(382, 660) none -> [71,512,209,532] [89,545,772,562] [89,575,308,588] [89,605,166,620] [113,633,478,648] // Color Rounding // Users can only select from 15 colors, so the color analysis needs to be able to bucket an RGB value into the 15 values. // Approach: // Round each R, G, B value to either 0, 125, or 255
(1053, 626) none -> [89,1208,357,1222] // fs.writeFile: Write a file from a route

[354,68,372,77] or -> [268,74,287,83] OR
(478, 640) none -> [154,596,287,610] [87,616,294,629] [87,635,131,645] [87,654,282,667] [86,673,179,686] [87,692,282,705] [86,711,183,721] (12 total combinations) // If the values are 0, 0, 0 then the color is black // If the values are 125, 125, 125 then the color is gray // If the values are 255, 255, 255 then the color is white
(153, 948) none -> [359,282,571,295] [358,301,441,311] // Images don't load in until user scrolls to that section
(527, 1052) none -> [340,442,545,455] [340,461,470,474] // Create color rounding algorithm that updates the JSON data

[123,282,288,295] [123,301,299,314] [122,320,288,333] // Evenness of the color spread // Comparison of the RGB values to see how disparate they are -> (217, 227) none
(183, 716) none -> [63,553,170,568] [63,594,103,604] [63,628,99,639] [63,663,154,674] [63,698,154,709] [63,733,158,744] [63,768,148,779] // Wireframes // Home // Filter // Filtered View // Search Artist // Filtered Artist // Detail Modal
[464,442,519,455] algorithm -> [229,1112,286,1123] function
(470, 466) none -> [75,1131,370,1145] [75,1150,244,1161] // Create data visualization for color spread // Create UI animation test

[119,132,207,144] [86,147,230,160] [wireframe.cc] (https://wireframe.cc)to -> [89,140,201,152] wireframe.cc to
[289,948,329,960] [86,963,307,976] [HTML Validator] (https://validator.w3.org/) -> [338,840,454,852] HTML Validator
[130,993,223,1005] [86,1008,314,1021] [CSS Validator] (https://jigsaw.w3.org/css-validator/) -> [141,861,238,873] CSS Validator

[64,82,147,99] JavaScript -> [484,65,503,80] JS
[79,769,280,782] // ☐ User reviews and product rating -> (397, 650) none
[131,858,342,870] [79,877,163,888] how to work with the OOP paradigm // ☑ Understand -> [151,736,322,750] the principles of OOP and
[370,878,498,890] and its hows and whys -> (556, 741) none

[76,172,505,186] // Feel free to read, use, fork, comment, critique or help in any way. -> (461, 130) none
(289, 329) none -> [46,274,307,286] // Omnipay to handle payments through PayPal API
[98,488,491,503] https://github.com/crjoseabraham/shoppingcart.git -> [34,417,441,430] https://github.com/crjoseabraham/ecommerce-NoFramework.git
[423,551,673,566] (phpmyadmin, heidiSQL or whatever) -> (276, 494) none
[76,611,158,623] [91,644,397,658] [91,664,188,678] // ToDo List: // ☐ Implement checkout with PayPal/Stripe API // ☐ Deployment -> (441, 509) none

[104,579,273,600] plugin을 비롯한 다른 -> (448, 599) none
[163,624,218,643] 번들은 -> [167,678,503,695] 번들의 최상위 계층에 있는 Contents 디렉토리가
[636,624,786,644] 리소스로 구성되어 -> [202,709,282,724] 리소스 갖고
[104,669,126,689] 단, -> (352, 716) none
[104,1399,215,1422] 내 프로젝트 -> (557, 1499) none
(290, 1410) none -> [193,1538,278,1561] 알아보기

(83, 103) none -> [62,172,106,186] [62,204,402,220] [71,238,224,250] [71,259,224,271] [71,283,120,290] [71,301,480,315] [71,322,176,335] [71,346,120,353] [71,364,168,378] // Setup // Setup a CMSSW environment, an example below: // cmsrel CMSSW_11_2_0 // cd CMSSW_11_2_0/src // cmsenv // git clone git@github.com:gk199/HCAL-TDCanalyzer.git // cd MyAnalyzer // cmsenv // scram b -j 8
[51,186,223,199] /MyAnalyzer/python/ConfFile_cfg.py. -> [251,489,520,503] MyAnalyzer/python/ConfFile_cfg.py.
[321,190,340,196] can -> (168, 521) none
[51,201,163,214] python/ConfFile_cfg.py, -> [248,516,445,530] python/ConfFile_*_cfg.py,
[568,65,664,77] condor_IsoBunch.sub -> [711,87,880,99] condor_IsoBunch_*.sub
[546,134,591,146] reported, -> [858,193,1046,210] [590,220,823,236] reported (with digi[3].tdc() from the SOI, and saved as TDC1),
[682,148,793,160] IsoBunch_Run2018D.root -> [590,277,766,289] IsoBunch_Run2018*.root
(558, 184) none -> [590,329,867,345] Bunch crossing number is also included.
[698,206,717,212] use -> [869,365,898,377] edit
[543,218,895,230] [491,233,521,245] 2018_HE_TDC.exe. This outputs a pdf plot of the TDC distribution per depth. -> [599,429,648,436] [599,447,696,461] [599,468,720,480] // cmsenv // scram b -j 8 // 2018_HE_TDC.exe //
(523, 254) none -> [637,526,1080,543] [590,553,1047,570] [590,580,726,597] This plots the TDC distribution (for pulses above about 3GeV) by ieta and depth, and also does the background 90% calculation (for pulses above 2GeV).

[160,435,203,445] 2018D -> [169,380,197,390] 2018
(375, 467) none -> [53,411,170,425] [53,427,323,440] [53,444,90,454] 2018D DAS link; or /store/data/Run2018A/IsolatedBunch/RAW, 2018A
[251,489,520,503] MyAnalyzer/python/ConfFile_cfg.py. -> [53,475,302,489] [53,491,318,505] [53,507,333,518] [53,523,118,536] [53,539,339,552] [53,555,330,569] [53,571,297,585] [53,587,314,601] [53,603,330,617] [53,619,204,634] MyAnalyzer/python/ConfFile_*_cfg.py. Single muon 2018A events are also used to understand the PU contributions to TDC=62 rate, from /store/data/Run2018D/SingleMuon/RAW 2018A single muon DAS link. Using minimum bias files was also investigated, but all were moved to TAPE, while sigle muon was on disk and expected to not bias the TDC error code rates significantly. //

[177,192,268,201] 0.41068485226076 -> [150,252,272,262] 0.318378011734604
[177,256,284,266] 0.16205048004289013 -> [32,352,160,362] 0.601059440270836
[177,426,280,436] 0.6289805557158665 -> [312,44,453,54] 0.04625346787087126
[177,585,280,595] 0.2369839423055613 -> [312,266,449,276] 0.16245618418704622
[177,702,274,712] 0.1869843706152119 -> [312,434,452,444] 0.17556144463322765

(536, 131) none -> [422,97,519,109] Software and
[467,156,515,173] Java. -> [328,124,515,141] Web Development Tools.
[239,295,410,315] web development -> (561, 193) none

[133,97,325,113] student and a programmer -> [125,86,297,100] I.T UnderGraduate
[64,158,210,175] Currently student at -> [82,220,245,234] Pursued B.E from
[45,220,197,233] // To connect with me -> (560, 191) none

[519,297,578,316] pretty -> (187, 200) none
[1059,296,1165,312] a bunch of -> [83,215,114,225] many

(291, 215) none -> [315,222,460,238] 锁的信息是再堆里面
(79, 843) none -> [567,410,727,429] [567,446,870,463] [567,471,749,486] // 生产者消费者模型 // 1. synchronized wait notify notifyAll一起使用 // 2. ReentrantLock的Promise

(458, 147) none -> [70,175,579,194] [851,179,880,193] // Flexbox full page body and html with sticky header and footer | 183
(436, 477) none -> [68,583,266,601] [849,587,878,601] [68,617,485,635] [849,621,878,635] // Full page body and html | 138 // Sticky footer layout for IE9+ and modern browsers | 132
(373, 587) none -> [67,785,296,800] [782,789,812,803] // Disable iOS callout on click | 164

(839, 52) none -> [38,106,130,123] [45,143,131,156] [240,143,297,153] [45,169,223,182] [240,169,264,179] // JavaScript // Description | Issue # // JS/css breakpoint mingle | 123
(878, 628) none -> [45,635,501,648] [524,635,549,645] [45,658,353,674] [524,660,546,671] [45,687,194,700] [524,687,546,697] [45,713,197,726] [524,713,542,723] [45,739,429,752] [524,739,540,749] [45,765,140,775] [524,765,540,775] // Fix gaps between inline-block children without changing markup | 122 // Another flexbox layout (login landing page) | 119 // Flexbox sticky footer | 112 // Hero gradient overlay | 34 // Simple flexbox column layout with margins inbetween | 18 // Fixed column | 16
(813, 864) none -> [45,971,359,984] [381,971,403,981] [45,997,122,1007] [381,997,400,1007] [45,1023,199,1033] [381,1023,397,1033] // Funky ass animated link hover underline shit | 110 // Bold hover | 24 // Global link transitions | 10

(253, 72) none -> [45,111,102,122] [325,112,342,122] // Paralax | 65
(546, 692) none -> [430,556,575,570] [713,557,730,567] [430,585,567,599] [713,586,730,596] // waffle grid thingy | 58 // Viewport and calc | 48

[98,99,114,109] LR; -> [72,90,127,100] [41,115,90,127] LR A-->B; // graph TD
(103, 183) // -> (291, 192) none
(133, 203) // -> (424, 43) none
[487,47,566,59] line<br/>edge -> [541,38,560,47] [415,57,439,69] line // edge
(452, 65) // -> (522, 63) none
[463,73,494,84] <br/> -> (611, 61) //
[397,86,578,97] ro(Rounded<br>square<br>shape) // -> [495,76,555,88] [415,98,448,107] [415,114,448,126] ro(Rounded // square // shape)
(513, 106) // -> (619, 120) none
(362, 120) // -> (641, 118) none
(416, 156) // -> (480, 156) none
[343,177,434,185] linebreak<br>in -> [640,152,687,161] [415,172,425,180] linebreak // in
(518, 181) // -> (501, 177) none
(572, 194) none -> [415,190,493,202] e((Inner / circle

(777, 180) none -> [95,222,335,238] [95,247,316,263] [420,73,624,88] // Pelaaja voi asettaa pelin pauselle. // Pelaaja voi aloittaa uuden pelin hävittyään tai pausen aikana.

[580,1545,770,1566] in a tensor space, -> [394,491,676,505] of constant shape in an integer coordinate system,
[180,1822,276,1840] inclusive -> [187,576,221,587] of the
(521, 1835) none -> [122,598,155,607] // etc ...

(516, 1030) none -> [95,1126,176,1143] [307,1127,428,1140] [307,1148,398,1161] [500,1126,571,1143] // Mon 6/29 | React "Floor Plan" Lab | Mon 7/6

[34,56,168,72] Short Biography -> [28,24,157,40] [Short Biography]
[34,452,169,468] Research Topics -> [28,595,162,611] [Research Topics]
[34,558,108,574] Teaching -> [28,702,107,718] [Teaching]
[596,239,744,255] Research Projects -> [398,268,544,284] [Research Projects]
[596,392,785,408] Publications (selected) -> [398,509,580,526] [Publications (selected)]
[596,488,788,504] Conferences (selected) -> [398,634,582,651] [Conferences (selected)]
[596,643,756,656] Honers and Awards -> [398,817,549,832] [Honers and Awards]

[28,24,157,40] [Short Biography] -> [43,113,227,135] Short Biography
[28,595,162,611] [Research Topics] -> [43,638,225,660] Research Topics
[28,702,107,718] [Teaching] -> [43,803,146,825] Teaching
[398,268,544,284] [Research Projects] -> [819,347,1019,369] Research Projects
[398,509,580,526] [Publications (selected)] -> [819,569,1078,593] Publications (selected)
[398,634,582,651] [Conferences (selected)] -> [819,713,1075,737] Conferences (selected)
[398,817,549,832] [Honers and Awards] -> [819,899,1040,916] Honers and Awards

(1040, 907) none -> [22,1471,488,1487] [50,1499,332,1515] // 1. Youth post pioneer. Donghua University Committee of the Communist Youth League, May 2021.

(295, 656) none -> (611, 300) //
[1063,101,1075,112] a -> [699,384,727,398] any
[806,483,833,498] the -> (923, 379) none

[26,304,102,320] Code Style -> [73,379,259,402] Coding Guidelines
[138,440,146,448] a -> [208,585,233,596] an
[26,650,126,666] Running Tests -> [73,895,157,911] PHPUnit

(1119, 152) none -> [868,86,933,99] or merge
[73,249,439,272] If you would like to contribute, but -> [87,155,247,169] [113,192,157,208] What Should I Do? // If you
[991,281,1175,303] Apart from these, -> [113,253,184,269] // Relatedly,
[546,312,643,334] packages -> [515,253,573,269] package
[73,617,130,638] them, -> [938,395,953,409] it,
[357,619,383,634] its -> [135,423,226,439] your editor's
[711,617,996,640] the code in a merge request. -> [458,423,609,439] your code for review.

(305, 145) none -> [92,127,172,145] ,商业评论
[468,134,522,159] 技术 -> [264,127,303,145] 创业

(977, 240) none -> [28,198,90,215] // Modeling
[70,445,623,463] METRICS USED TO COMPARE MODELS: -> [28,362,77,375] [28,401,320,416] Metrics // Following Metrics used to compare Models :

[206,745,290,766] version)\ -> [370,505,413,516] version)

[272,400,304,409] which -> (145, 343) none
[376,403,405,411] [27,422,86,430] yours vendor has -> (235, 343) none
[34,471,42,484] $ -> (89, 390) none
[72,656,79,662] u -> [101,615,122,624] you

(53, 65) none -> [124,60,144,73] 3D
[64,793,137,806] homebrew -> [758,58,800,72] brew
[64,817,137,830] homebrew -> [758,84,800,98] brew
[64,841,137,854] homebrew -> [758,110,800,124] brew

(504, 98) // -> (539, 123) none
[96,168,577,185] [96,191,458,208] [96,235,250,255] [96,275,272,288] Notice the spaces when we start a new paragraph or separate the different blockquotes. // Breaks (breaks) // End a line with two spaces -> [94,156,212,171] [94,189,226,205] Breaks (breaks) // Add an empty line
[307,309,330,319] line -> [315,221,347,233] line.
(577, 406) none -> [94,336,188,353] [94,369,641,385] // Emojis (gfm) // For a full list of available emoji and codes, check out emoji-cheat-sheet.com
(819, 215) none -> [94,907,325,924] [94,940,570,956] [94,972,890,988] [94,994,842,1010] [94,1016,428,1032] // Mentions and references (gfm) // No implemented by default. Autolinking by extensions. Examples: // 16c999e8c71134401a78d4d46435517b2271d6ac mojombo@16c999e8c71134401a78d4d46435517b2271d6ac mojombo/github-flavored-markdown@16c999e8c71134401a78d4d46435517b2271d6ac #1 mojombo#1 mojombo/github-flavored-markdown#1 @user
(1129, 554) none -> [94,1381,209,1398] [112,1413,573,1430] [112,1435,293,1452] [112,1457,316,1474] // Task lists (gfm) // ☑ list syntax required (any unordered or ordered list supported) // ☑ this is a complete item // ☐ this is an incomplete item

REQUIRED ACTION: Reproduce exactly the section above that begins at the line containing "[34,452,169,468] Research Topics" and ends at the line containing "[596,392,785,408] Publications (selected)", leaving out all other lines.

REPLY:
[34,452,169,468] Research Topics -> [28,595,162,611] [Research Topics]
[34,558,108,574] Teaching -> [28,702,107,718] [Teaching]
[596,239,744,255] Research Projects -> [398,268,544,284] [Research Projects]
[596,392,785,408] Publications (selected) -> [398,509,580,526] [Publications (selected)]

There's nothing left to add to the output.